The Beautiful Green Lynx Spider is Useful Against Crop Pests
At the end of last week I came home one afternoon with plans of a workout, a shower, and a quiet evening without any working. When I got out of the truck, I glanced across the yard and spotted a Tiger Swallowtail butterfly cruising around from flower to flower in the hairy beggarticks. I took a few photos before she flew off, but then I noticed a couple more butterflies and then I ran into a beautiful green spider jumping from leaf to leaf dragging a dead bee. Actually, the spider blended into the vegetation so well, that even though it was moving, I didn’t even see it at first. What I saw was the bee. At first, I thought that it was a green crab spider, but it was really much too big to be a crab spider. Plus, the black spots and spines on the legs were not like the plain green legs of the crab spider. It was then that I realized it was a green lynx spider. I have read about them before, but this was the first one I had ever seen personally.

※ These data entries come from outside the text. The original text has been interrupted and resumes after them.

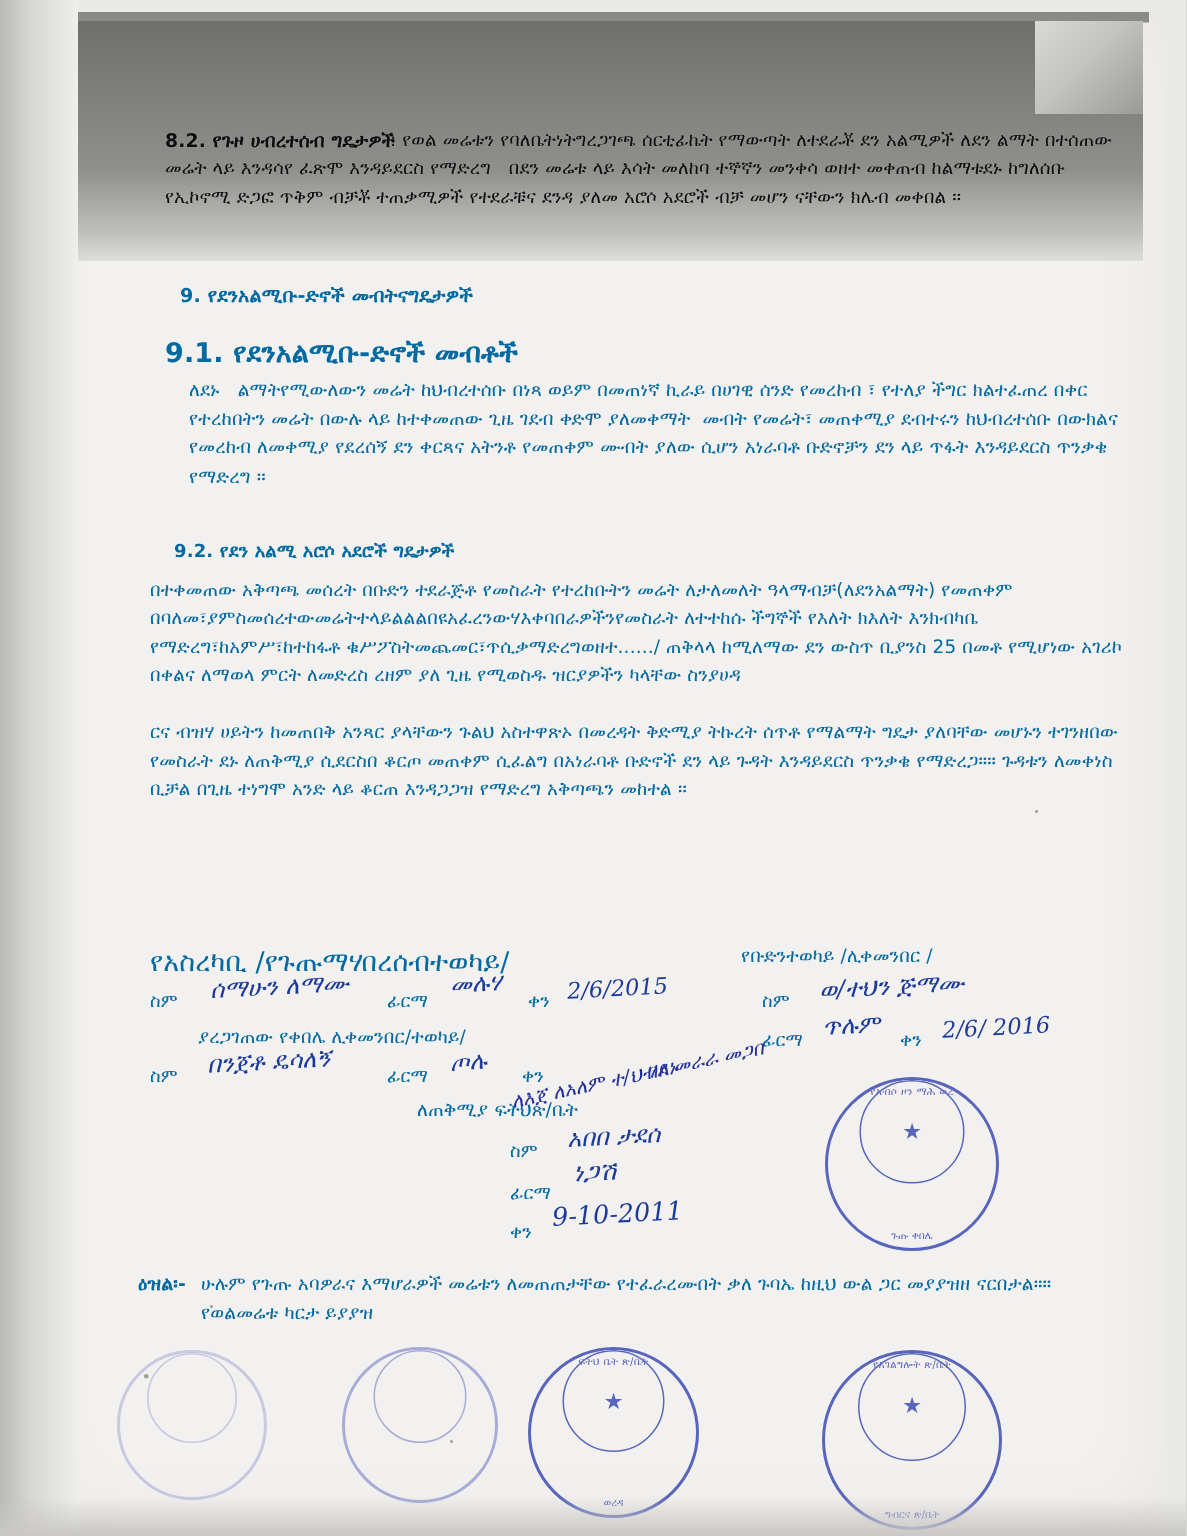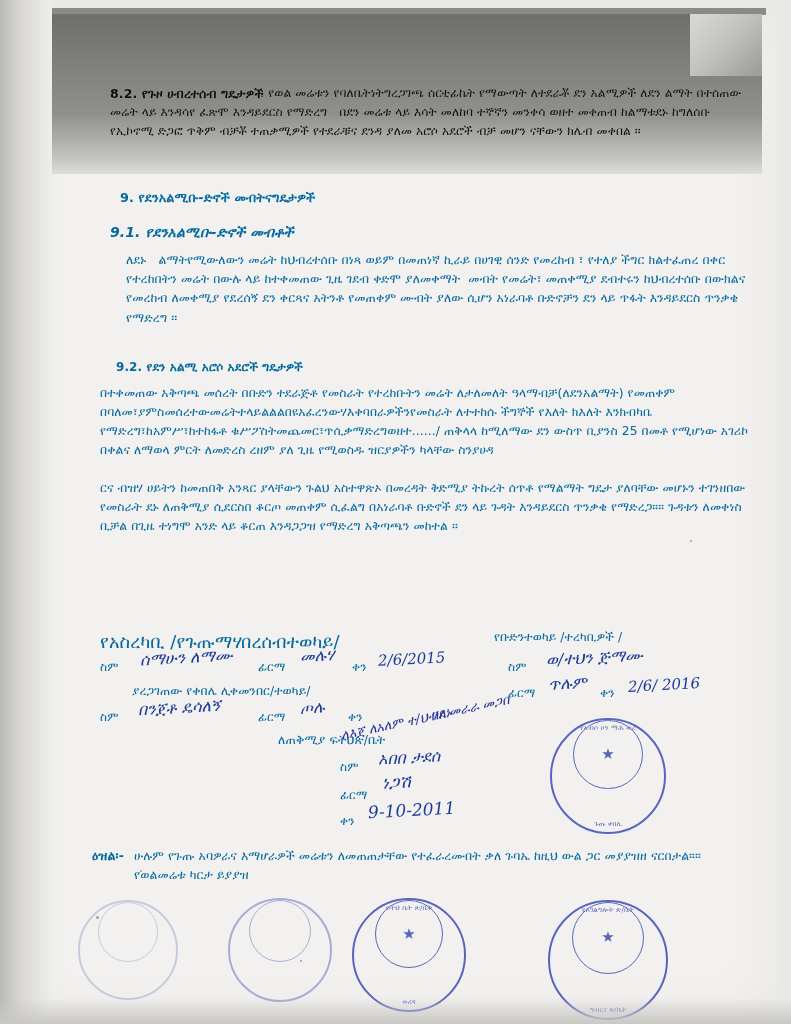--- a/index.html
+++ b/index.html
@@ -169,7 +169,7 @@
 
   <div class="txt h-sec" style="left:120px; top:188px; width:600px; font-size:12.8px;">9. የደንአልሚቡ-ድኖች መብትናግዴታዎች</div>
 
-  <div class="txt h-sec" style="left:110px; top:222px; width:600px; font-size:14px;font-style:italic;">9.1. የደንአልሚቡ-ድኖች መብቶች</div>
+  <div class="txt h-sec" style="left:110px; top:222px; width:600px; font-size:18px;">9.1. የደንአልሚቡ-ድኖች መብቶች</div>
   <div class="txt" style="left:110px; top:250px; width:630px; font-size:12.4px;margin-left:16px;">ለደኑ   ልማትየሚውለውን መሬት ከህብረተሰቡ በነጻ ወይም በመጠነኛ ኪራይ በሀገዊ ሰንድ የመረከብ ፣ የተለያ ችግር ክልተፈጠረ በቀር የተረከበትን መሬት በውሉ ላይ ከተቀመጠው ጊዜ ገደብ ቀድሞ ያለመቀማት  መብት የመሬት፣ መጠቀሚያ ደብተሩን ከህብረተሰቡ በውክልና የመረከብ ለመቀሚያ የደረሰኝ ደን ቀርጻና አትንቶ የመጠቀም ሙብት ያለው ሲሆን አነራባቶ ቡድኖቻን ደን ላይ ጥፋት እንዳይደርስ ጥንቃቄ የማድረግ ፡፡</div>
 
   <div class="txt h-sec" style="left:116px; top:358px; width:600px; font-size:12px;">9.2. የደን አልሚ አሮሶ አደሮች ግዴታዎች</div>

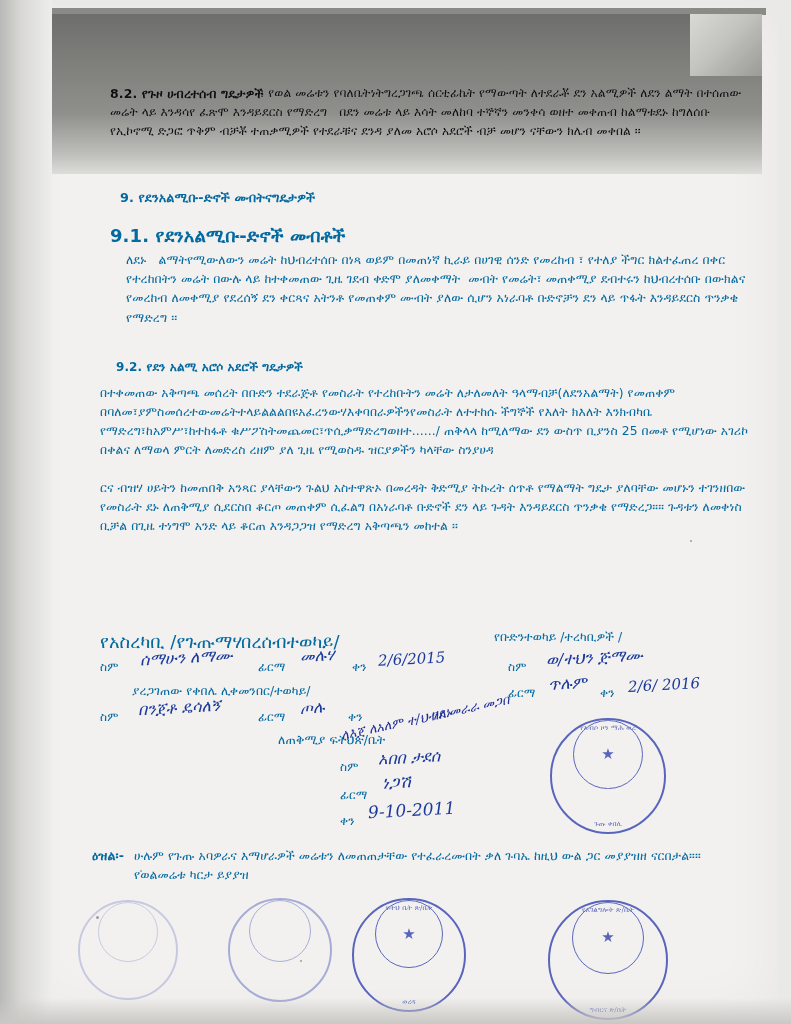--- a/index.html
+++ b/index.html
@@ -180,7 +180,7 @@
 ርና ብዝሃ ሀይትን ከመጠበቅ አንጻር ያላቸውን ጉልህ አስተዋጽኦ በመረዳት ቅድሚያ ትኩረት ሰጥቶ የማልማት ግዴታ ያለባቸው መሆኑን ተገንዘበው የመስራት ደኑ ለጠቅሚያ ሲደርስበ ቆርጦ መጠቀም ሲፈልግ በአነራባቶ ቡድኖች ደን ላይ ጉዳት እንዳይደርስ ጥንቃቄ የማድረጋ።። ጉዳቱን ለመቀነስ ቢቻል በጊዜ ተነግሞ አንድ ላይ ቆርጠ እንዳጋጋዝ የማድረግ አቅጣጫን መከተል ፡፡</div>
 
   <div class="txt" style="left:100px; top:628px; font-size:18px;">የአስረካቢ /የጉጡማሃበረሰብተወካይ/</div>
-  <div class="txt" style="left:494px; top:628px; font-size:12.3px;">የቡድንተወካይ /ተረካቢዎች /</div>
+  <div class="txt" style="left:494px; top:628px; font-size:12.3px;">የቡድንተወካይ /ሊቀመንበር /</div>
 
   <div class="txt" style="left:100px; top:658px; font-size:12px;">ስም</div>
   <div class="hand" style="left:140px; top:648px; font-size:16px;">ሰማሁን ለማሙ</div>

Green lynx spiders are pretty common spiders in the southern United States, Mexico, Central America, and some of the islands in the West Indies, especially Jamaica. Even though they are common, most people rarely see them because they are so well camouflaged in the vegetation where they live. They can even change their shade of green depending on the plants that they are living on. The change isn’t rapid, though, and can take a couple of weeks. Like the much smaller crab spiders, green lynx spiders are active hunters and don’t depend on webs at all. Instead, they hide in the plants that they live on and ambush their insect prey while they are feeding either on the plants themselves or on nectar. When they are hunting, green lynx spiders are very agile, fast, and are great jumpers (nearly as good as jumping spiders). It is these traits that earned them the name of “lynx” spider after the cat that possesses similar abilities.
Green lynx spiders are very efficient hunters, and they have sometimes been used to help control insect pests on certain crops. Specifically, they are known to eat corn earworm moths, cotton leafworm moths, and cabbage looper moths and their larvae as well. All of these moths, as well as several others that are actively hunted by lynx spiders can seriously damage crops when they occur in large numbers. These spiders have on occasion, been released into fields with heavy infestation, and have been helpful in controlling them. Unfortunately, these spiders are also great predators on pollinators. Remember, it was a bee that the one I was watching had caught. They are also known to catch wasps and butterflies, so their use in agriculture is limited only to heavy pest infestations.
These spiders are really pretty darned incredible, and I’m glad that I finally got to see one. I am sorry that it had killed one of the pollinators that are the main reason that I let the hairy beggarticks grow wild in parts of my yard, but you have to take the good with the bad when dealing with nature, I guess. I can certainly understand why many people never get to see them at all. I have to wonder how many times I have walked right by one and never seen it. I’m not even sure if I would have spotted this one if it hadn’t had the bee with it. Before long, the female green lynx spiders will be building their egg sacks and laying their bright orange eggs, and then they will be gone until next year. I’m hoping to find an egg sac now that I know I have these spiders in my yard. If I manage to find one, I’ll be sure to share it with all of you.